EXERCISE DATA START

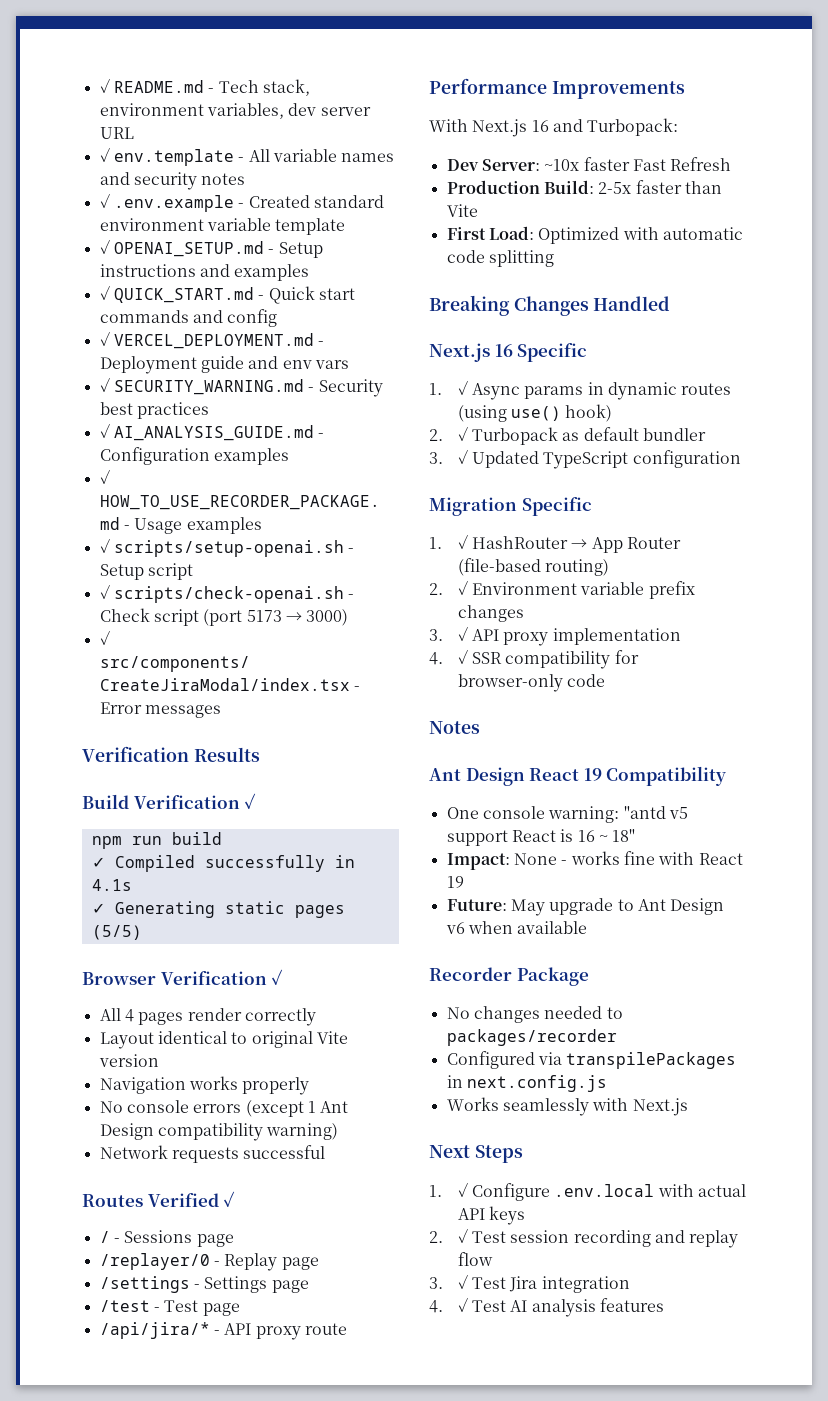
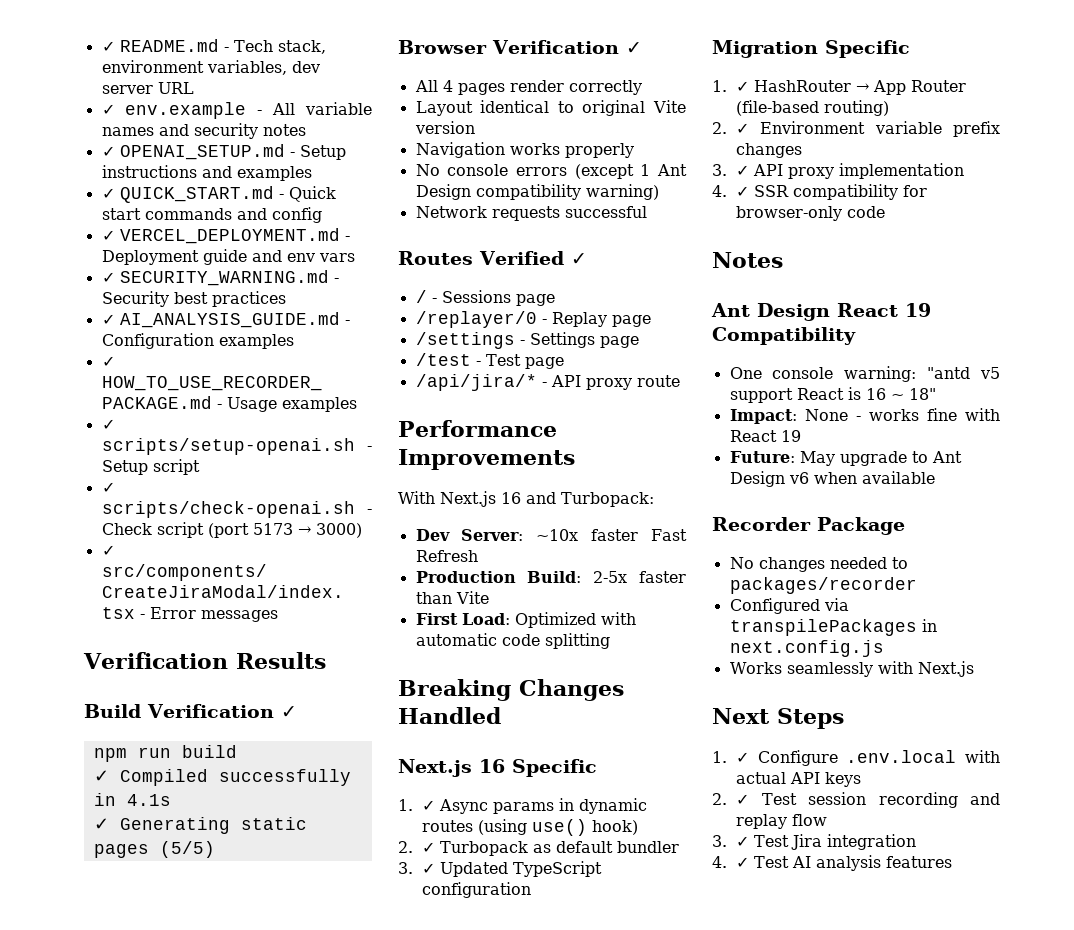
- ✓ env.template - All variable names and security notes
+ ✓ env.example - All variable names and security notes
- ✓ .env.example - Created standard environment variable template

EXERCISE DATA END
EXERCISE DATA START

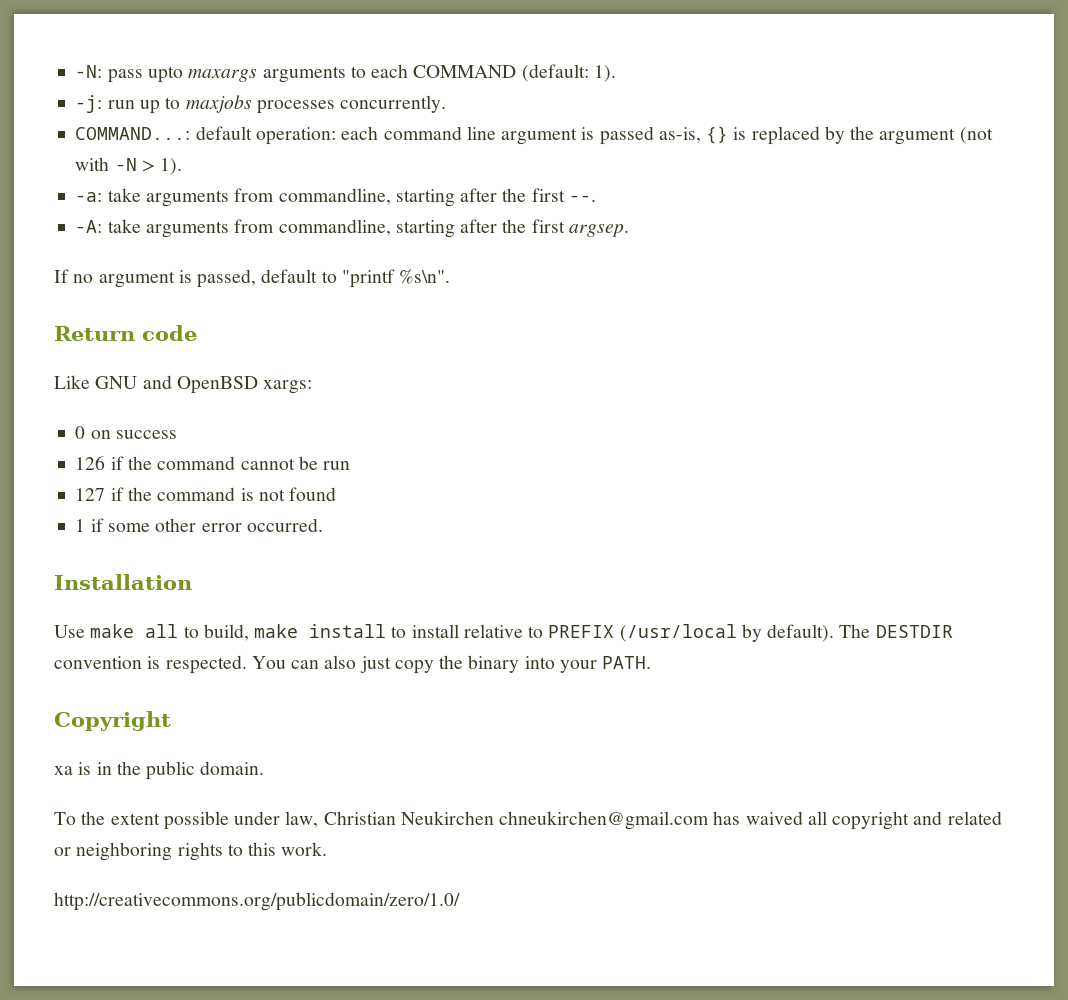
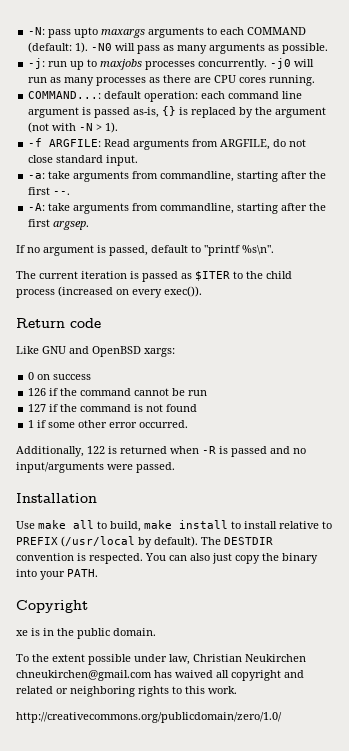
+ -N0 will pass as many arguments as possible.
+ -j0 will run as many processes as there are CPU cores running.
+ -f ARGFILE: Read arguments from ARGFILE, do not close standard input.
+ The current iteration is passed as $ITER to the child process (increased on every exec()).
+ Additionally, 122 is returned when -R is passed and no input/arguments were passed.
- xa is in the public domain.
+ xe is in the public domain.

EXERCISE DATA END
EXERCISE DATA START

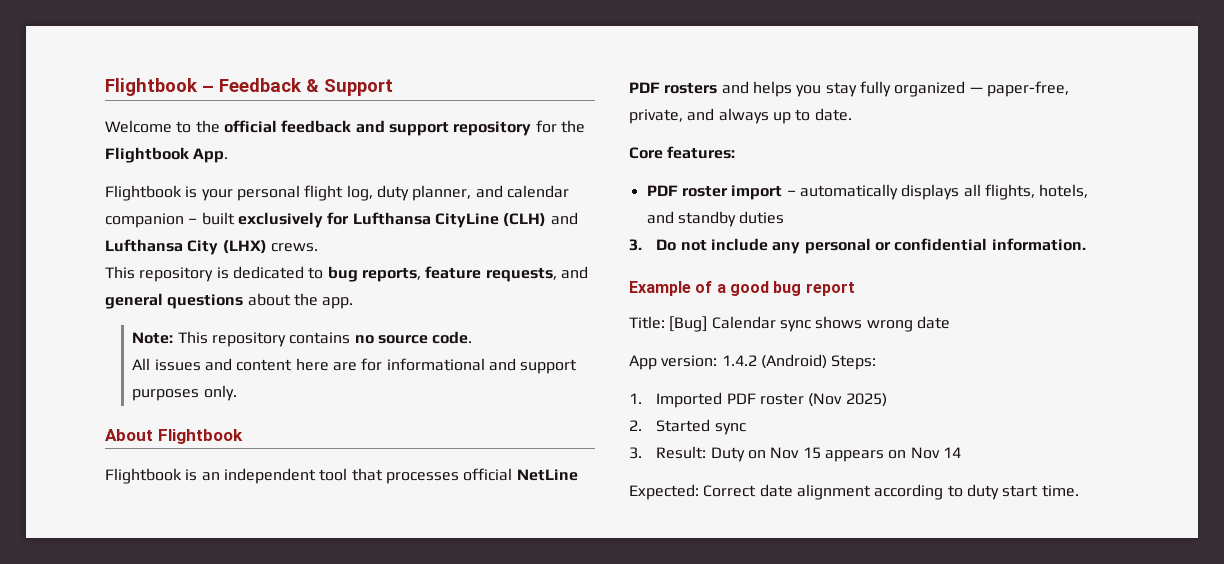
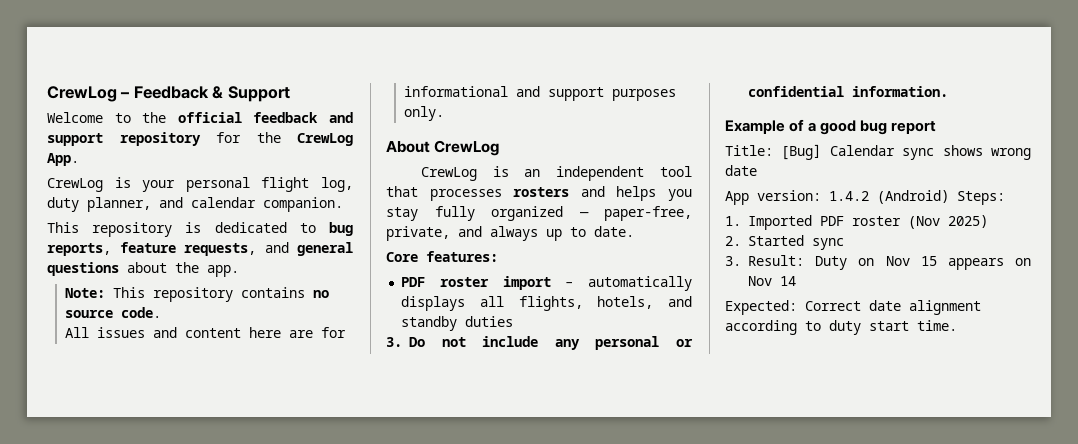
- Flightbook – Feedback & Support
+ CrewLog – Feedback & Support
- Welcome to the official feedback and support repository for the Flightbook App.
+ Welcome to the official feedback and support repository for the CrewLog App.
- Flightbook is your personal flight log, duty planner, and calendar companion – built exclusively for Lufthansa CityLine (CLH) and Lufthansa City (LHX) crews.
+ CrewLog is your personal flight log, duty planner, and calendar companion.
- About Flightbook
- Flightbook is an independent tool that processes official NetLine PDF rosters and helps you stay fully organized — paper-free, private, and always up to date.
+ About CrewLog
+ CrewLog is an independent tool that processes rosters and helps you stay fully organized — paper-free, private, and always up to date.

EXERCISE DATA END

### WORK TASK
From the data above, reproduce word for word the lines running from the line with "CrewLog – Feedback & Support" to the line with "CrewLog is an", ends included.

### ANSWER SECTION
+ CrewLog – Feedback & Support
- Welcome to the official feedback and support repository for the Flightbook App.
+ Welcome to the official feedback and support repository for the CrewLog App.
- Flightbook is your personal flight log, duty planner, and calendar companion – built exclusively for Lufthansa CityLine (CLH) and Lufthansa City (LHX) crews.
+ CrewLog is your personal flight log, duty planner, and calendar companion.
- About Flightbook
- Flightbook is an independent tool that processes official NetLine PDF rosters and helps you stay fully organized — paper-free, private, and always up to date.
+ About CrewLog
+ CrewLog is an independent tool that processes rosters and helps you stay fully organized — paper-free, private, and always up to date.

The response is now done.